Outro ponto é que Alexandre Caroli Rocha, ao recusar-se a fazer senso crítico por meios mais simples - apesar dele ser doutor em Literatura pela Unicamp, e tido como "estudioso" de Teoria Literária - , como a análise dos estilos literários não apenas coletivos (como diferir Parnasianismo e Romantismo, por exemplo) como individuais (que é analisar os estilos pessoais do Humberto de Campos que viveu entre nós e seu suposto espírito), acaba adotando uma postura anti-intelectual.

Caroli Rocha, com essa atitude "neutra", acaba seguindo a tendência dos meios acadêmicos brasileiros, que fazem discriminação ao senso crítico, que é confundido com "opinião". Preferindo um verniz de "imparcialidade" e "objetividade" que forjam uma "cosmética científica" em teses acadêmicas que não problematizam a "problemática", as teses de pós-graduação das universidades prejudicam a transmissão de Conhecimento, através de abordagens meramente descritivas.

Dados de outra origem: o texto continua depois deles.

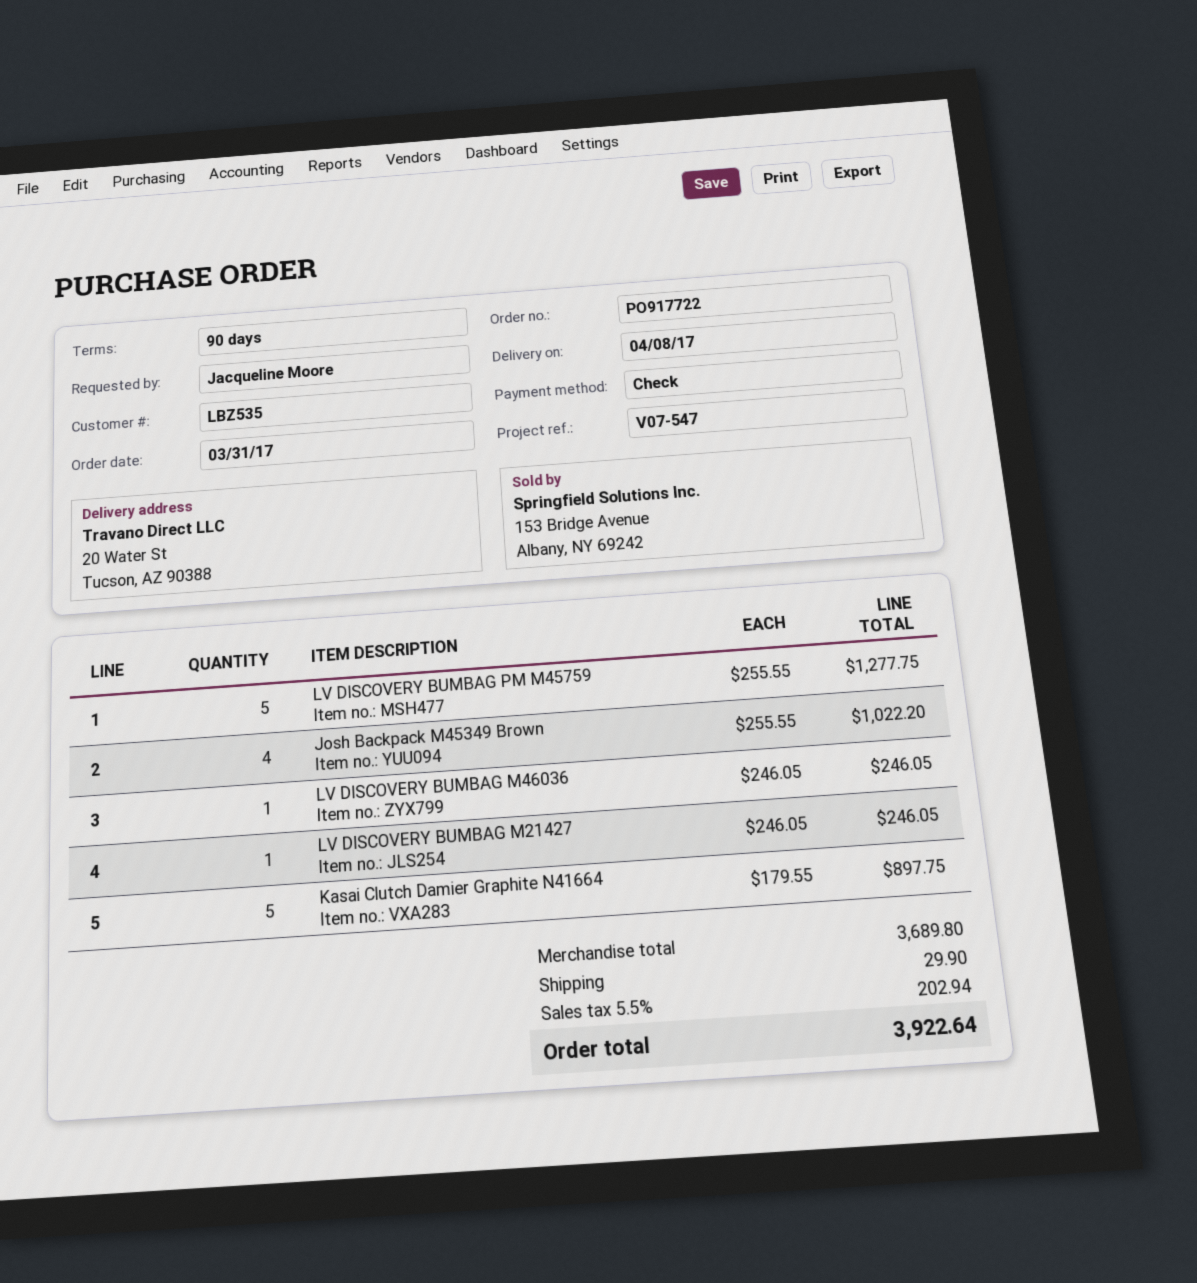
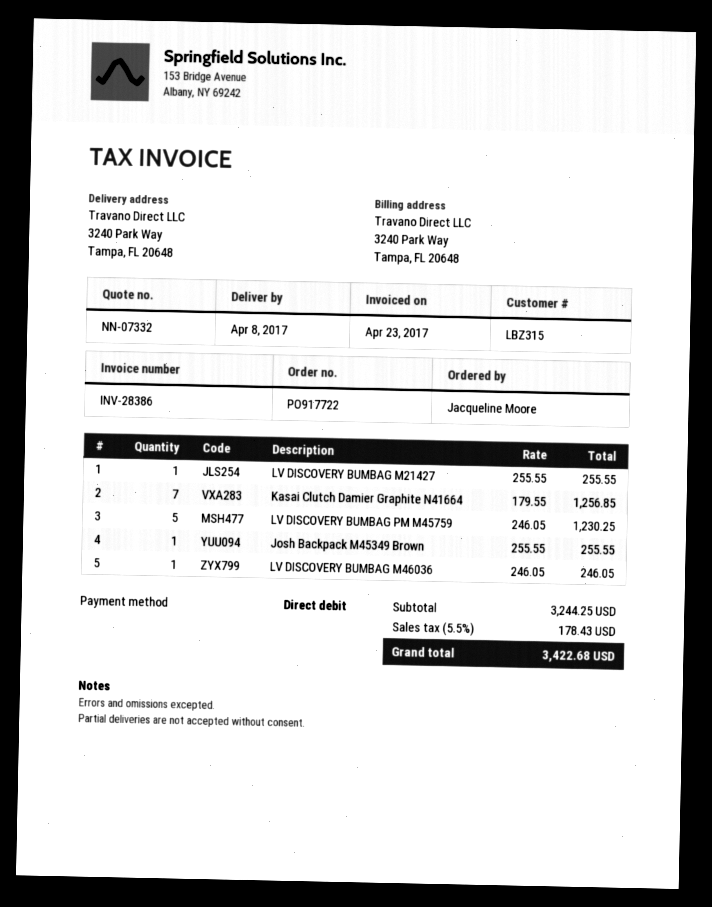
customer number: LBZ535 -> LBZ315
payment method: cheque -> direct debit
ship to: 20 Water St, Tucson, AZ 90388 -> 3240 Park Way, Tampa, FL 20648
LV DISCOVERY BUMBAG PM M45759: 5 x 255.55 = 1277.75 -> 5 x 246.05 = 1230.25
Josh Backpack M45349 Brown: 4 x 255.55 = 1022.20 -> 1 x 255.55 = 255.55
LV DISCOVERY BUMBAG M21427: 1 x 246.05 = 246.05 -> 1 x 255.55 = 255.55
Kasai Clutch Damier Graphite N41664: 5 x 179.55 = 897.75 -> 7 x 179.55 = 1256.85
subtotal: 3689.80 -> 3244.25
shipping: 29.90 -> none
tax: 5.5% = 202.94 -> 5.5% = 178.43
total: 3922.64 -> 3422.68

Isso é muito diferente do que uma tradição de intelectuais renomados na Europa e EUA, como Umberto Eco, Jean Baudrillard, Pierre Bourdieu, Noam Chomsky, Eric Hobsbawm, Hannah Arendt, Theodore Adorno e tantos outros marcaram suas carreiras, sem medo de provocar polêmicas e trazendo questionamentos profundos e até arriscados que, não raro, ameaçavam paradigmas consagrados e nem por isso soando "opinativos" ou "anti-científicos".

Com a atitude adotada pelas universidades e pela burocracia acadêmica das pós-graduações, corroborada por gente como Alexandre Caroli Rocha, as teses acadêmicas, renunciando ao compromisso de transmissão de Conhecimento, servem tão somente para o burburinho provisório das exposições orais e das publicações em periódicos acadêmicos, mas que só servem para engrossar currículos acadêmicos dos pós-graduandos e enfeitar estantes.

São teses que, depois do carnaval das bancas acadêmicas, só servem mesmo é para pegar teia de aranha, sem oferecer respostas nem novas questões, afinal a "problemática" termina intocada, no final de cada tese ou artigo acadêmico. Quando muito, que é o caso de nossa análise, tais teses só servem para mostrar a debilidade e a esterilidade desses trabalhos acadêmicos que não têm a menor serventia para nossa sociedade e só servem para realimentar o status quo das fenomenologias trabalhadas, que é, aqui, o caso de blindar as obras "psicográficas" de Chico Xavier.